Assigned task ->
Start at the line with "Techniques: \ Keywords: MIME" in the records below, stop at the line with "I can simply", and return every line in that span exactly, the two end lines included.

(Beginning of Exercise input)

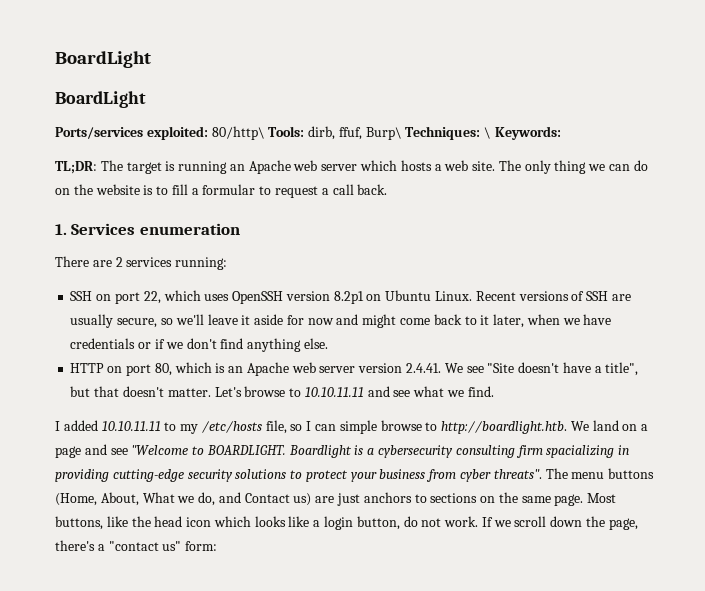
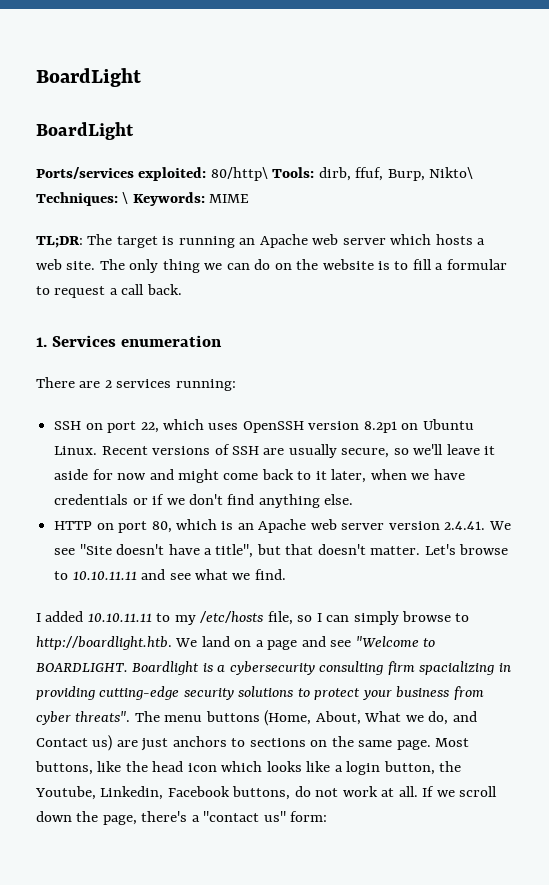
- Ports/services exploited: 80/http\ Tools: dirb, ffuf, Burp\ Techniques: \ Keywords:
+ Ports/services exploited: 80/http\ Tools: dirb, ffuf, Burp, Nikto\ Techniques: \ Keywords: MIME
- I added 10.10.11.11 to my /etc/hosts file, so I can simple browse to http://boardlight.htb. We land on a page and see "Welcome to BOARDLIGHT.
+ I added 10.10.11.11 to my /etc/hosts file, so I can simply browse to http://boardlight.htb. We land on a page and see "Welcome to BOARDLIGHT.
- Most buttons, like the head icon which looks like a login button, do not work.
+ Most buttons, like the head icon which looks like a login button, the Youtube, Linkedin, Facebook buttons, do not work at all.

(End of Exercise input)

Result of the task ->
+ Ports/services exploited: 80/http\ Tools: dirb, ffuf, Burp, Nikto\ Techniques: \ Keywords: MIME
- I added 10.10.11.11 to my /etc/hosts file, so I can simple browse to http://boardlight.htb. We land on a page and see "Welcome to BOARDLIGHT.
+ I added 10.10.11.11 to my /etc/hosts file, so I can simply browse to http://boardlight.htb. We land on a page and see "Welcome to BOARDLIGHT.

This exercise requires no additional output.